Headspace: No Regrets
I have never been the kind of person who believes in “regrets”. I believe the whole concept of “regret” is a wasted emotion.
Undoubtedly, we all have incidents in our past where we might wish we had done things just a little differently. We might have zigged when we could have zagged, failed to tell someone we loved them when we really did.
Even if we tried to.
Such events could easily feel like “regrets”, but for a long time I have chosen not to live that way.
Holding or keeping a regret is just looking to the past, and there is no future in that. There is simply no possible way we can go back and fix those things, so why should we worry about them?

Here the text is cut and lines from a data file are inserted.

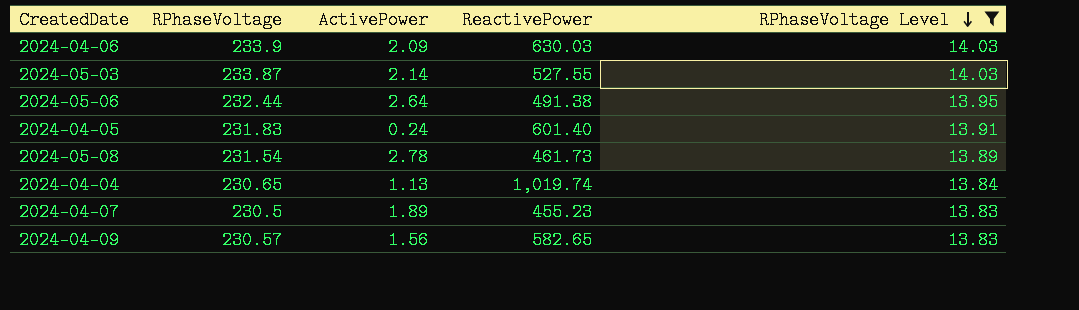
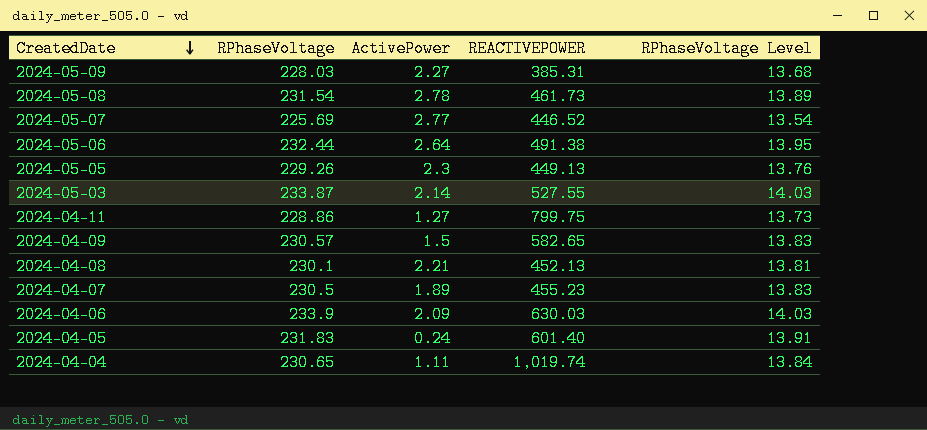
filter: RPhaseVoltage Level >= 13.83 -> none
row order: RPhaseVoltage Level descending -> CreatedDate descending
column name: ReactivePower -> REACTIVEPOWER
2024-04-09 | ActivePower: 1.56 -> 1.5
2024-04-04 | ActivePower: 1.13 -> 1.11

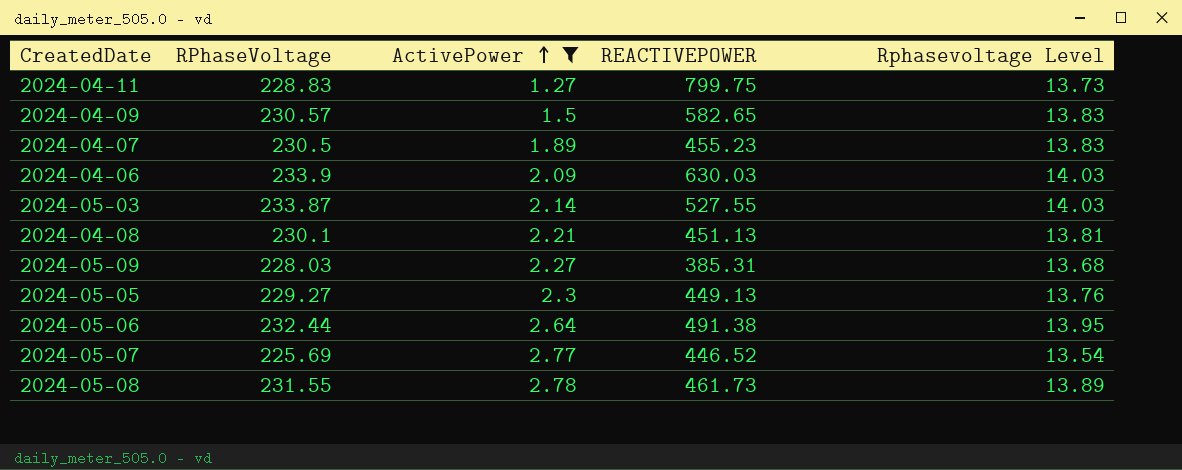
filter: none -> ActivePower >= 1.27
row order: CreatedDate descending -> ActivePower ascending
column name: RPhaseVoltage Level -> Rphasevoltage Level
2024-04-11 | RPhaseVoltage: 228.86 -> 228.83
2024-04-08 | REACTIVEPOWER: 452.13 -> 451.13
2024-05-05 | RPhaseVoltage: 229.26 -> 229.27
2024-05-08 | RPhaseVoltage: 231.54 -> 231.55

We can make amends, or do things better the next time around, but we can never go back and fix things “the first time around”.
There have been many things in my life that most people would not hesitate to categorise as a “regret”.

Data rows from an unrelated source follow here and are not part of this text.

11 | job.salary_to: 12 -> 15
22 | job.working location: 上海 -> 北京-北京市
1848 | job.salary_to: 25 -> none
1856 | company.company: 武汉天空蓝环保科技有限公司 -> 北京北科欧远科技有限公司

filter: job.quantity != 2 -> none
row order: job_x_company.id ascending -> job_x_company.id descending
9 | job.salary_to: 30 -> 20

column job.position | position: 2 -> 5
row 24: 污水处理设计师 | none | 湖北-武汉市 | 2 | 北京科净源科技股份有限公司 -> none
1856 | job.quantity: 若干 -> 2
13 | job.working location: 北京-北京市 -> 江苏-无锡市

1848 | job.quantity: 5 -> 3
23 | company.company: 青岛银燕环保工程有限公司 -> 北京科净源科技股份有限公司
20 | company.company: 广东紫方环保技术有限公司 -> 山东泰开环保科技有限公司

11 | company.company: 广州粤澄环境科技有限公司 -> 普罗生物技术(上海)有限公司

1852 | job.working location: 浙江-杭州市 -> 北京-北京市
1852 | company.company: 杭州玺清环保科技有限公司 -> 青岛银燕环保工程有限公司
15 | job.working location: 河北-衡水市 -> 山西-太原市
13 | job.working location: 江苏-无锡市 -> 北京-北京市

I choose to see them as learning experiences, as chances to grow, and as opportunities to learn about myself and how I react in certain situations. Perhaps so I get to learn how to do them better the next time around.
These situations have in many cases caused me deep emotional pain, even over extended periods of time – but I still refuse to view them as bad experiences.
They are responsible for who I am, and without the pain, and without the anguish, I would not have learnt from those experiences. I would not have learnt who I am.
I am the proudest father of the most amazing daughter in the world. I would not have come to be her father without having made some quite poor decisions.
Not that I am saying that getting into a relationship with her mother – (which has since ceased) – was a stupid thing – far from it. I would never have met her mother if I hadn’t gone through a crazy set of decisions that set me back significantly.
If I hadn’t have left my first IT job at the end of 1998 to take up what at the time seemed like an amazing opportunity – (but wasn’t) – with IBM.
If hadn’t then subsequently left that job in the wake of the breakup of the other serious relationship in my life, then I would never have found myself working with the future mother of my daughter.
If I had my time over, I would have stayed with that first IT job for a lot longer. As a result, it is quite possible – (and probably likely) – that I would never have met her, and my daughter as she is now, would never have come to be.
I have no doubt I would have met someone else, and probably had a family with that someone else – but that first child would have been a completely different person.
They all might have been poor choices, but at the end of it all, I’m in a wonderful place.
That’s why regrets are stupid – even the worst choices we ever made can lead us to where we are meant to be.
Some call it destiny. I call it “life”.